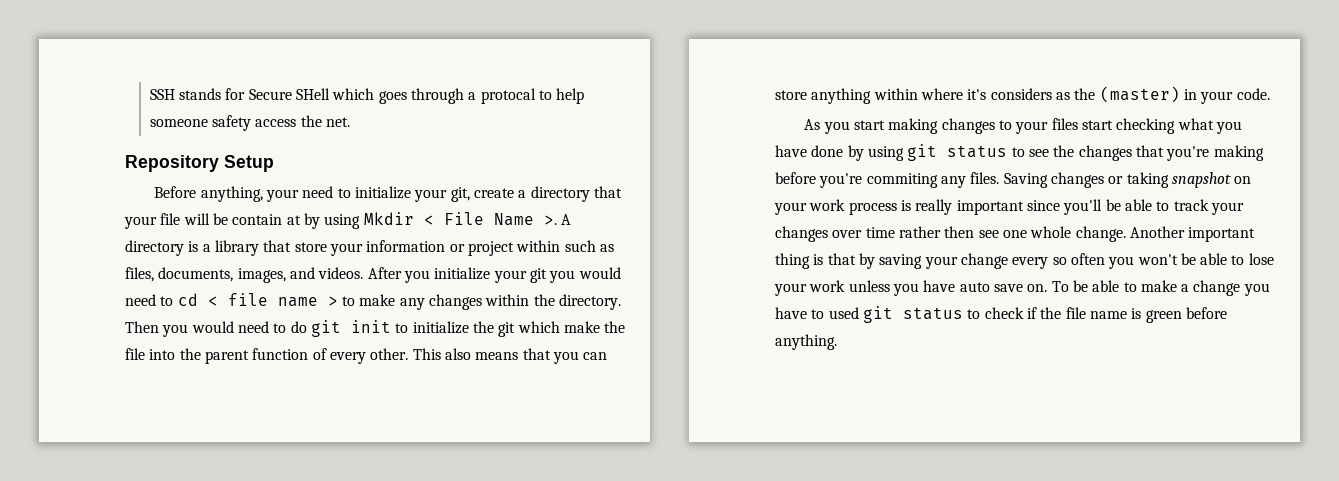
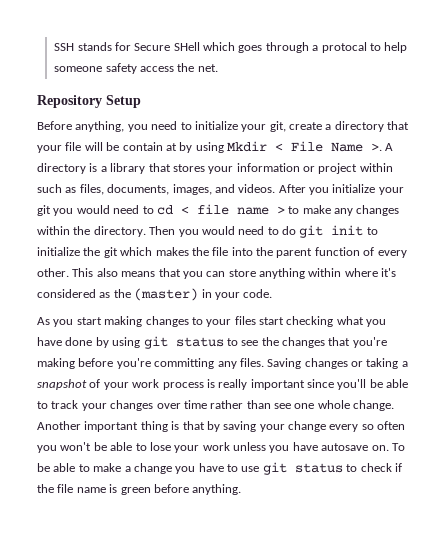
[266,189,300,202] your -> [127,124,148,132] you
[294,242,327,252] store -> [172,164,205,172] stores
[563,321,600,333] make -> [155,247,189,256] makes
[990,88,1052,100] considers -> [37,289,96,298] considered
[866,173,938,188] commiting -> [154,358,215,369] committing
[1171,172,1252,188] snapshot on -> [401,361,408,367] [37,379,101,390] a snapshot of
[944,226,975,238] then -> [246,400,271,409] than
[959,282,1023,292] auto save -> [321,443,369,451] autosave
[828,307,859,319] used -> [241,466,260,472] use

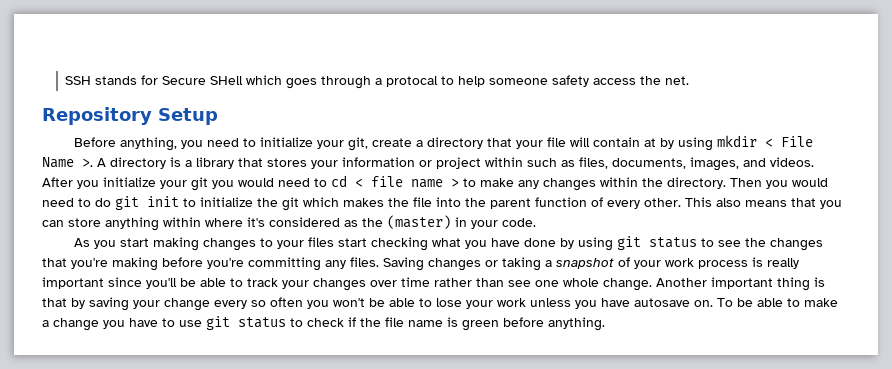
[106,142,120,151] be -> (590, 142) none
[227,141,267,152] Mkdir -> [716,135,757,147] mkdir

---

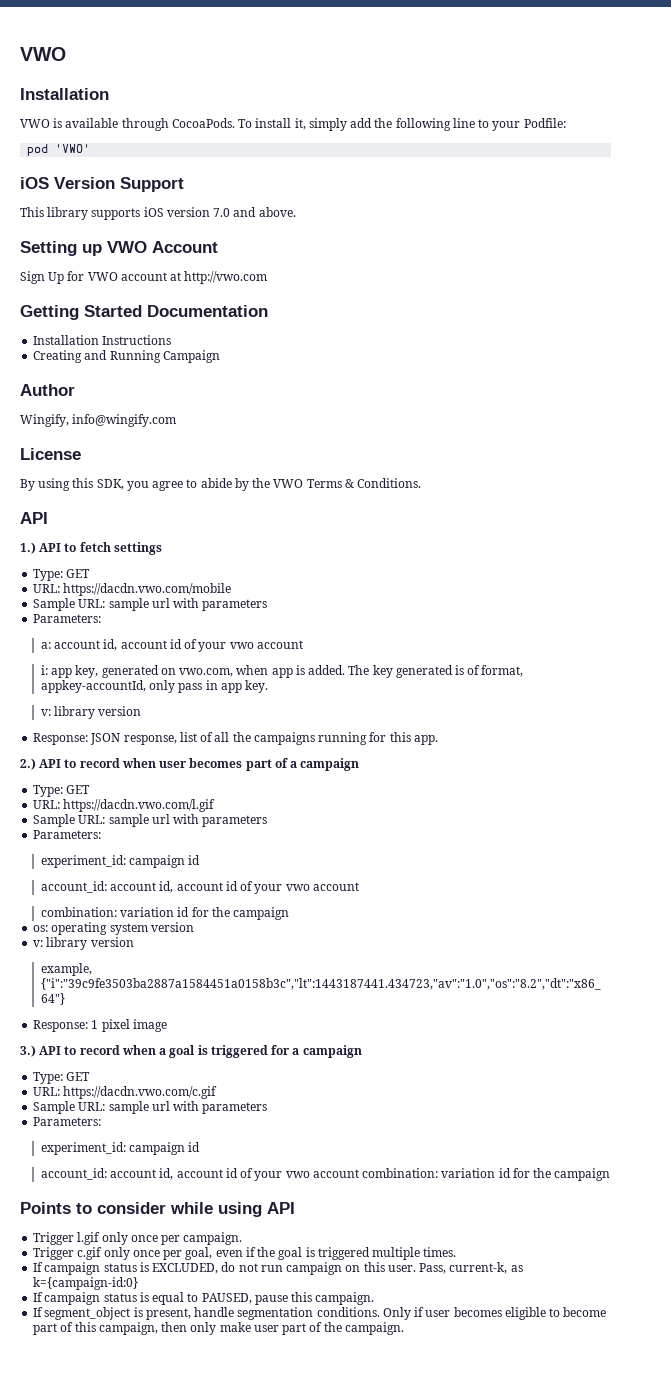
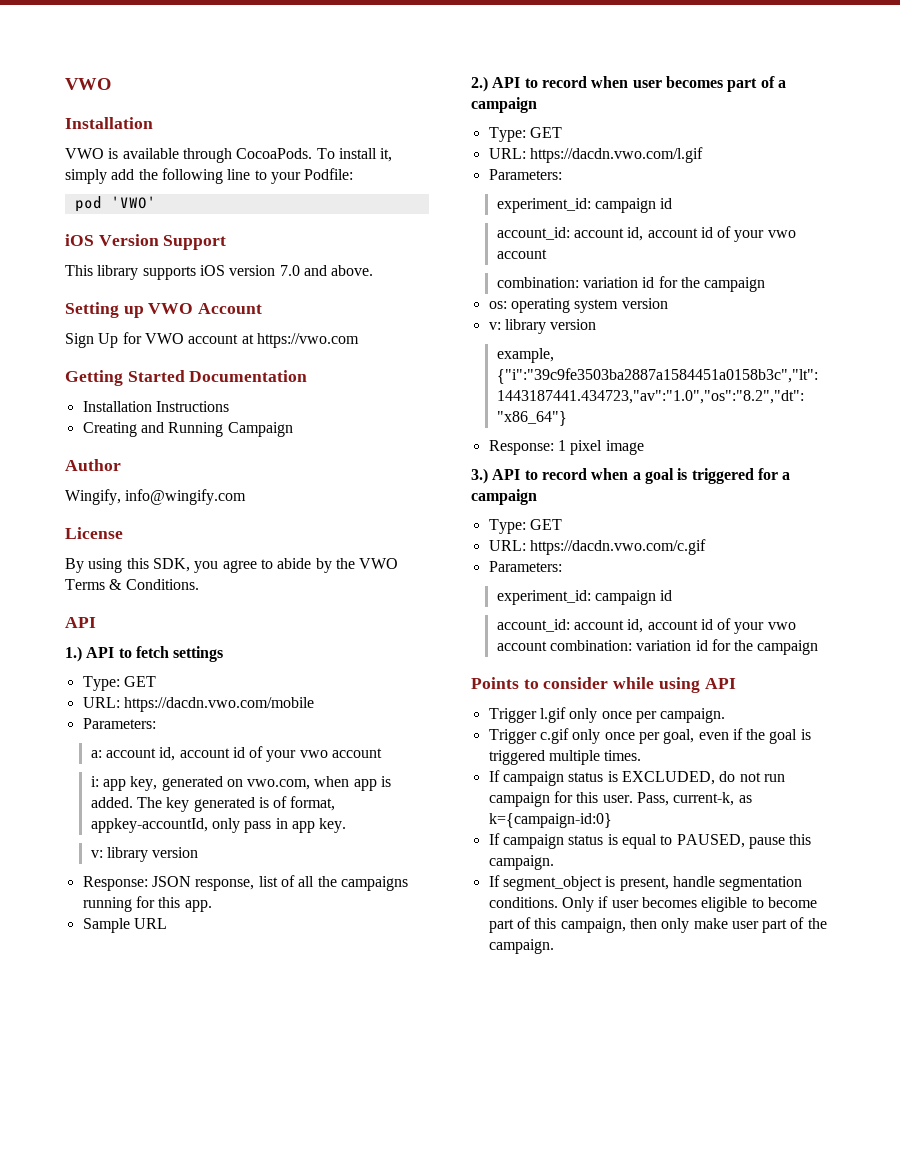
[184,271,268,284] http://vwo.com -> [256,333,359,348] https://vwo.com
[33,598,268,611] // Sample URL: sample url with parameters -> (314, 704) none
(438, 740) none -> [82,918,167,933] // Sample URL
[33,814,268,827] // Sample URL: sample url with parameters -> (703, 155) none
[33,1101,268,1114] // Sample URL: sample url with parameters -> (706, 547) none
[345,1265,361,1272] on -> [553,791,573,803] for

---

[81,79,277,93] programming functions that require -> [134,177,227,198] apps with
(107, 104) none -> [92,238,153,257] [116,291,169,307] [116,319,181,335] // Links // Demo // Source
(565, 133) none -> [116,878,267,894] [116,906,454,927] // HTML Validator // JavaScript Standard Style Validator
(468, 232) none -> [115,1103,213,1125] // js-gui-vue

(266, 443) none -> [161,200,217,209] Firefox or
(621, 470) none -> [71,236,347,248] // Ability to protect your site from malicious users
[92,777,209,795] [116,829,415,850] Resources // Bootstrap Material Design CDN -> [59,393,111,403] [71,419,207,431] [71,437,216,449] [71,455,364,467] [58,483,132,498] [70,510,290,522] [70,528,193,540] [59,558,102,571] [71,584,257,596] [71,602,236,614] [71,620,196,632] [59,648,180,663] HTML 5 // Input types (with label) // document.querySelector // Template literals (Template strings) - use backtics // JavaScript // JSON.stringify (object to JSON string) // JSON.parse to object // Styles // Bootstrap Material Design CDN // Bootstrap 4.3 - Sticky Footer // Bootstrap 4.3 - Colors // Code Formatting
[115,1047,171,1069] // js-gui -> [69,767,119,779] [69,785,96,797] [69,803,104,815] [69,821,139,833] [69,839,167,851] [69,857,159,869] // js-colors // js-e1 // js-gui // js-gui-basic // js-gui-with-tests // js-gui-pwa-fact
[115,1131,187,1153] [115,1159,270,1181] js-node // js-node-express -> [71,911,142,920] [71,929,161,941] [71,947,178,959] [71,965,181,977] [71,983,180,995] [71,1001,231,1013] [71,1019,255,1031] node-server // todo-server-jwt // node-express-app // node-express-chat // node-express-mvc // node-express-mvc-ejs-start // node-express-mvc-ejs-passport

#### WHAT THE TASK REQUIRES:
Look through the data above and return exactly the lines from the one that contains "[33,598,268,611] // Sample" to the one that contains "[345,1265,361,1272] on ->", inclusive, with nothing else.

#### YOUR SOLUTION:
[33,598,268,611] // Sample URL: sample url with parameters -> (314, 704) none
(438, 740) none -> [82,918,167,933] // Sample URL
[33,814,268,827] // Sample URL: sample url with parameters -> (703, 155) none
[33,1101,268,1114] // Sample URL: sample url with parameters -> (706, 547) none
[345,1265,361,1272] on -> [553,791,573,803] for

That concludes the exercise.